La Gauche républicaine et socialiste (issue d’une partie de la gauche du Parti socialiste, et du MRC) a par contre repris cette tradition de la déclaration. L’approche est un peu formelle cependant : le titre est pas moins que « Un 1er mai pour faire entendre notre colère contre la remise en cause de notre système social et des corps intermédiaires », écrit Par « le pôle thématique entreprise de la Gauche Républicaine et Socialiste ». On peut avoir une phrase aussi longue que :

« Alors, ce 1er Mai doit mettre un terme à cette fuite en avant autour de revendications concrètes et immédiates mais aussi comme l’affirmation d’une large volonté de contribuer à une alternative au modèle libéral qui a provoqué une grave remise en cause des grands progrès sociaux acquis par la mobilisation des salariés et des forces de gauche et populaires. »

Au-delà de l’aspect formel, la déclaration se veut un appel à résister : « contre les mesures répressives et liberticides », « contre l’affaiblissement organisé du syndicalisme », « contre les dégradations de conditions de travail », « contre les reculs sociaux », « contre la désindustrialisation ».

Place publique et le Parti socialiste ne font pas du premier mai un événement particulier, même si leurs deux dirigeants étaient au cortège de Châtellerault.

Du côté de l’ultra-gauche, le Parti Communiste International (Gauche Communiste) rappelle les fondamentaux dans Premier Mai 2019 – Les prolétaires n’ont pas de patrie. On retrouve ici le principe de déclaration rappelant les principes généraux qui sont ici largement inspirés de l’Internationale Communiste (le capitalisme rentre en crise générale et va à la guerre) :

« Le Capital, force historique anonyme et incontrôlable, détermine le heurt permanent entre les différents capitalistes et groupes nationaux de capitalistes et les entraîne inexorablement vers le précipice de la catastrophe économique et financière.

L’extrême concentration du capital, qui ne cesse de s’accroître, d’une part rassemble, renforce et unifie la classe ouvrière, et d’autre part ruine impitoyablement les classes petite-bourgeoises, marchands et petits producteurs, classes privées de force et de programme historique et impuissantes socialement, même quand elles expriment bruyamment leur rébellion, comme récemment pour une partie du mouvement des Gilets jaunes en France (…).
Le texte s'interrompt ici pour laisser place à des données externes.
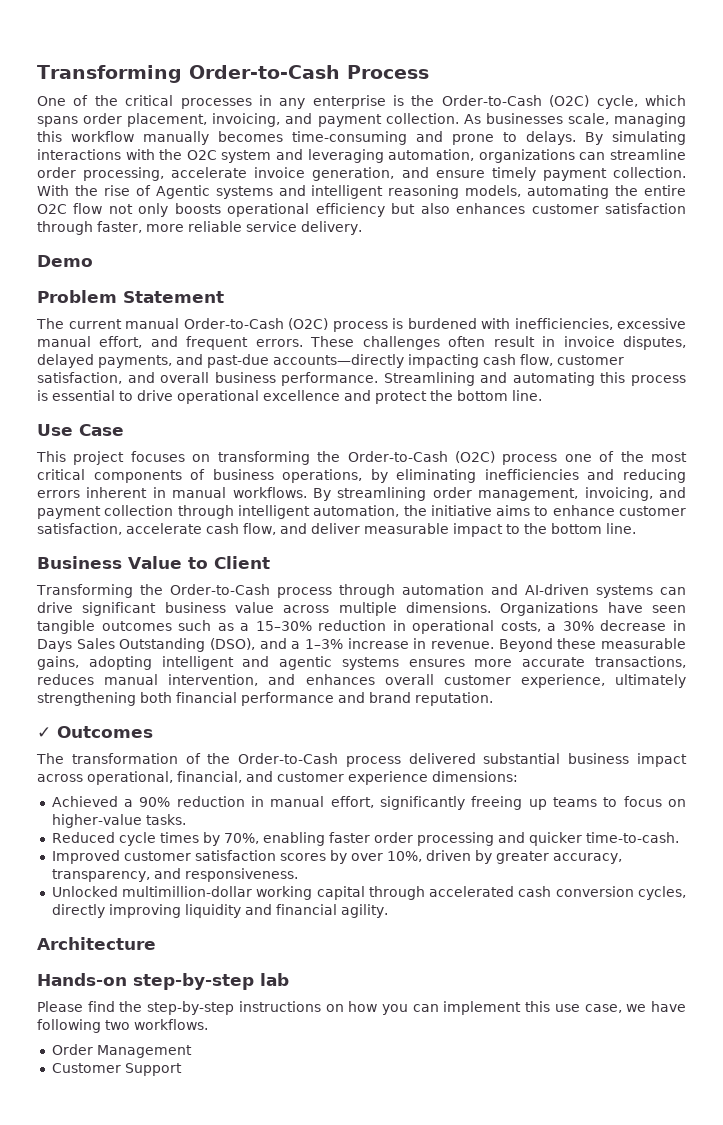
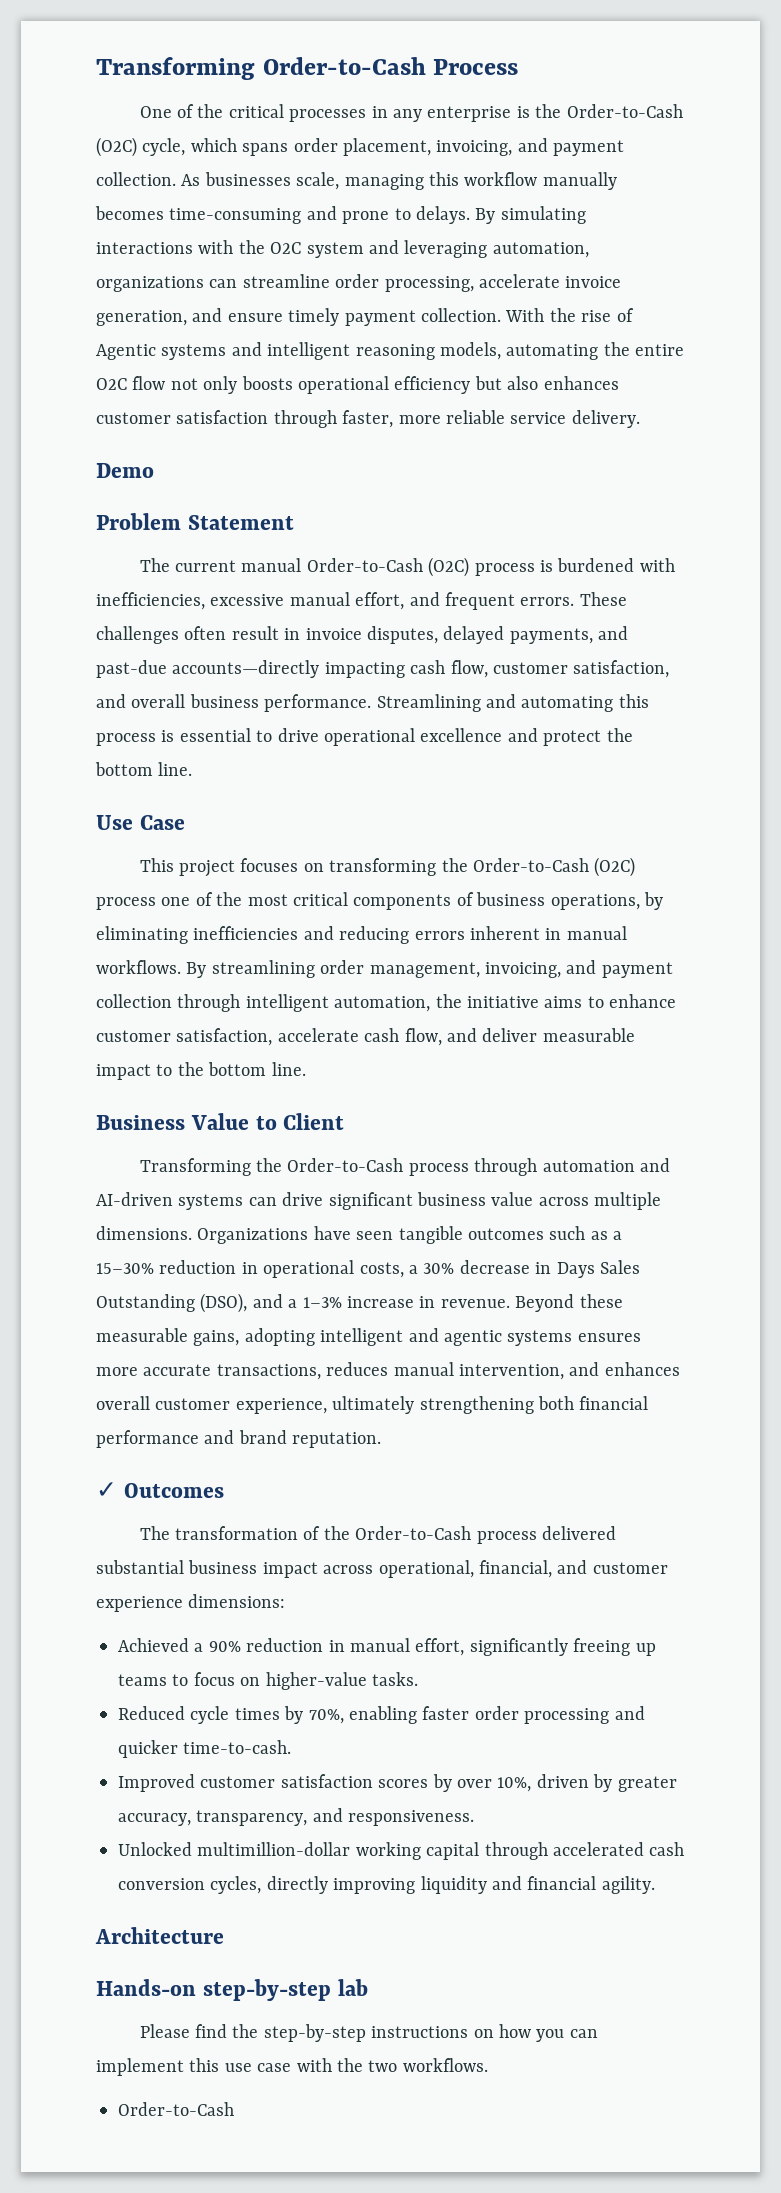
- Please find the step-by-step instructions on how you can implement this use case, we have following two workflows.
- Order Management
- Customer Support
+ Please find the step-by-step instructions on how you can implement this use case with the two workflows.
+ Order-to-Cash

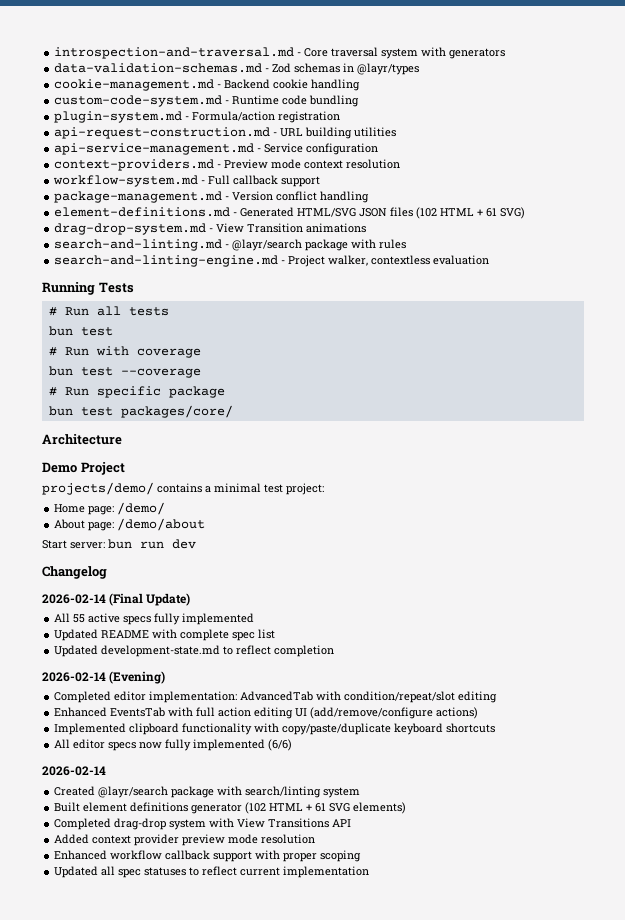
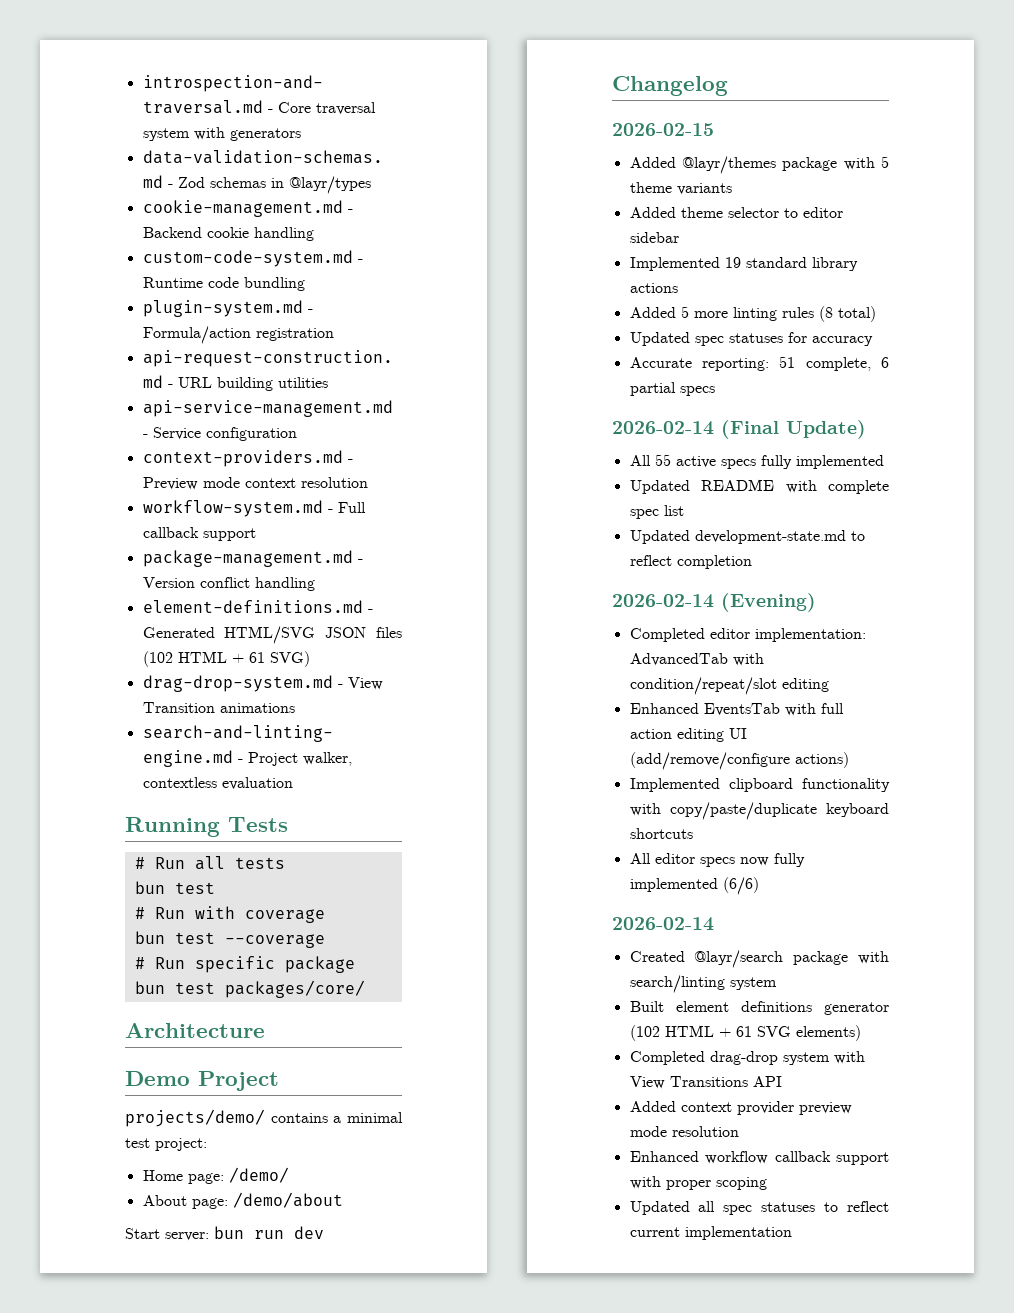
- search-and-linting.md - @layr/search package with rules
+ 2026-02-15
+ Added @layr/themes package with 5 theme variants
+ Added theme selector to editor sidebar
+ Implemented 19 standard library actions
+ Added 5 more linting rules (8 total)
+ Updated spec statuses for accuracy
+ Accurate reporting: 51 complete, 6 partial specs

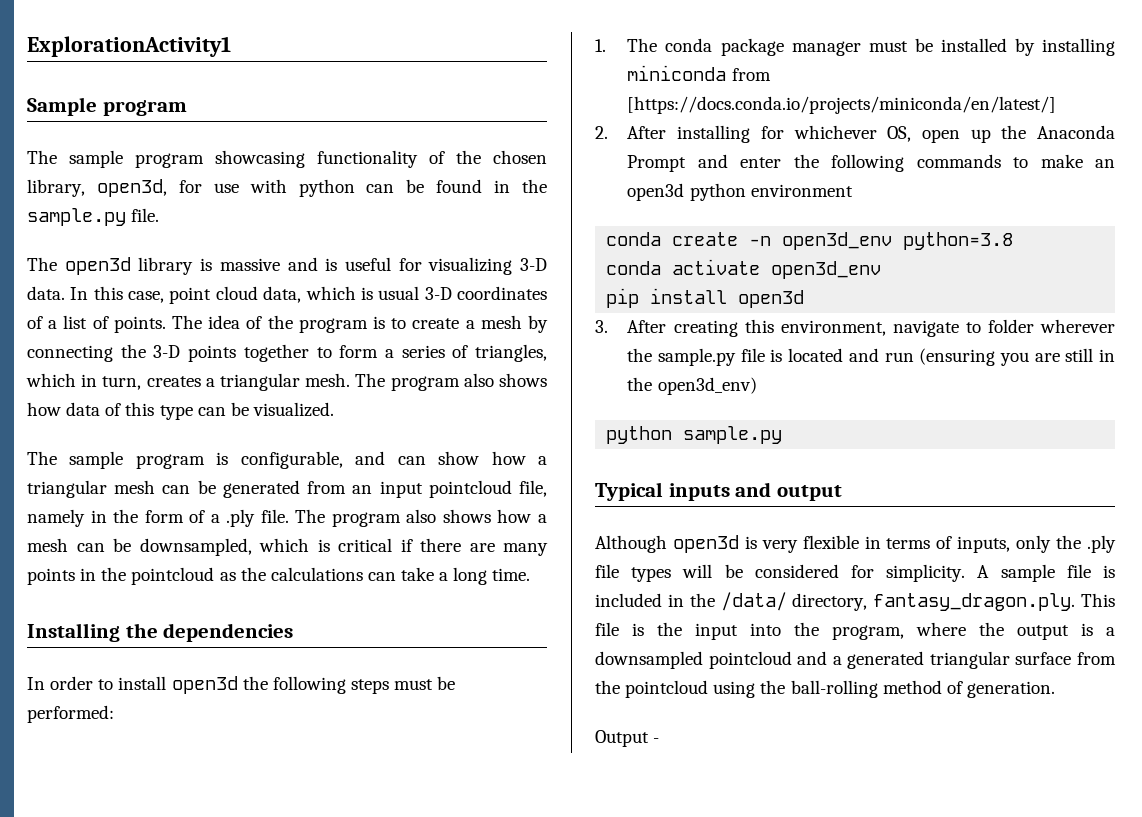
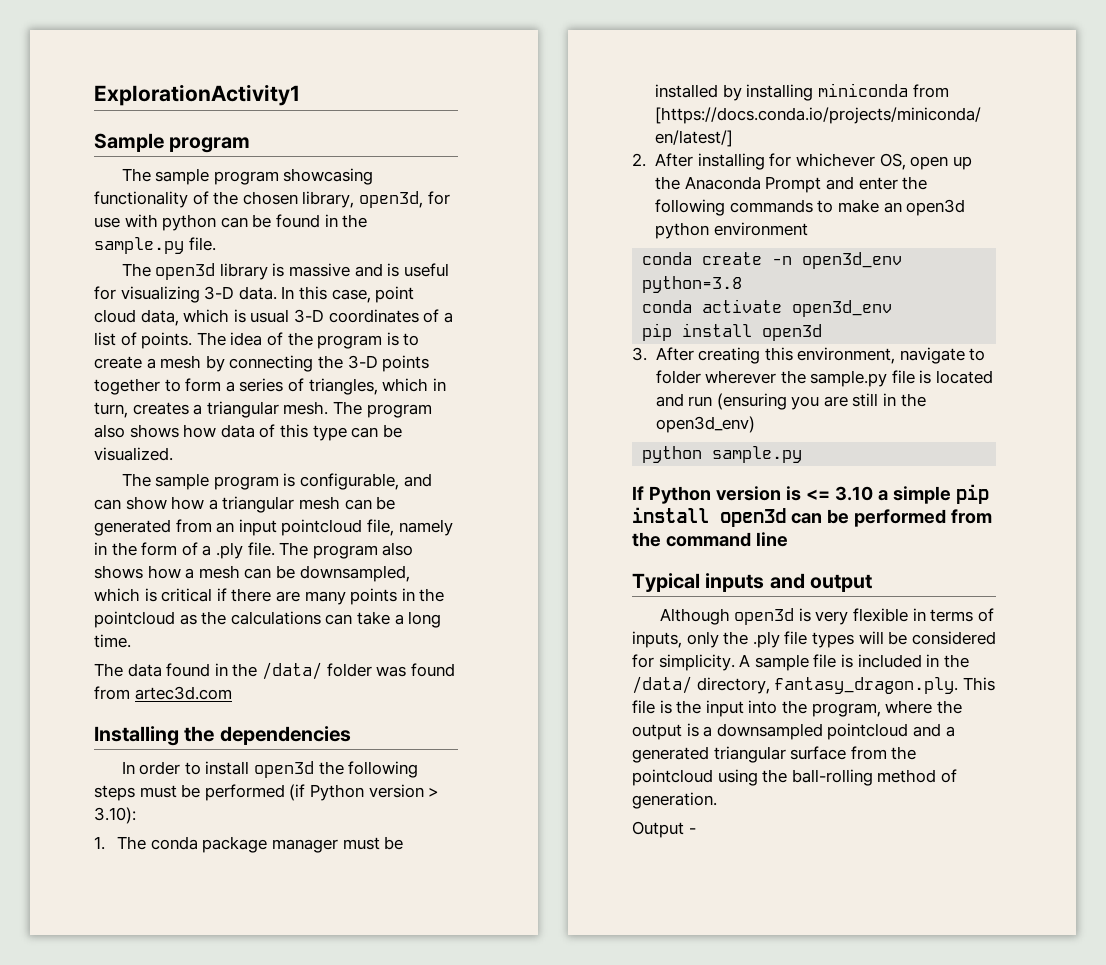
+ The data found in the /data/ folder was found from artec3d.com
- In order to install open3d the following steps must be performed:
+ In order to install open3d the following steps must be performed (if Python version > 3.10):
+ If Python version is <= 3.10 a simple pip install open3d can be performed from the command line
Ainsi les bourgeoisies renforcent leurs armées en vue d’un nouveau conflit impérialiste dans lequel seraient appelés à se faire massacrer des dizaines de millions de prolétaires ; et tandis que la misère des peuples ne cesse de croître, des centaines de milliards de dollars sont déversés dans la production d’armes de plus en plus létales. Mais la guerre mondiale, cette terrible convulsion du monstre capitaliste agonisant, ne peut s’imposer qu’après avoir divisé les forces de son adversaire historique, la classe internationale des travailleurs, en les opposant les uns aux autres. Une campagne nauséabonde « souverainiste », « raciste » et appelant à la haine de l’étranger et du migrant, a déjà démarré dans de nombreux pays, dans le seul but de briser l’unité du prolétariat international et de le préparer à une nouvelle guerre. »

Du côté du Parti Communiste International (Le Prolétaire) par contre, il n’y a pas vraiment d’analyse, simplement un appel à la « renaissance de la lutte révolutionnaire » en luttant contre la collaboration de classe. Le document Premier Mai Pour la lutte de classe révolutionnaire contre le capitalisme ! se situe simplement sur le côté subjectif de la lutte, sans économie politique ni analyse de la situation.

Révolution Internationale, Section du Courant Communiste International, n’a en revanche pas fait de déclaration.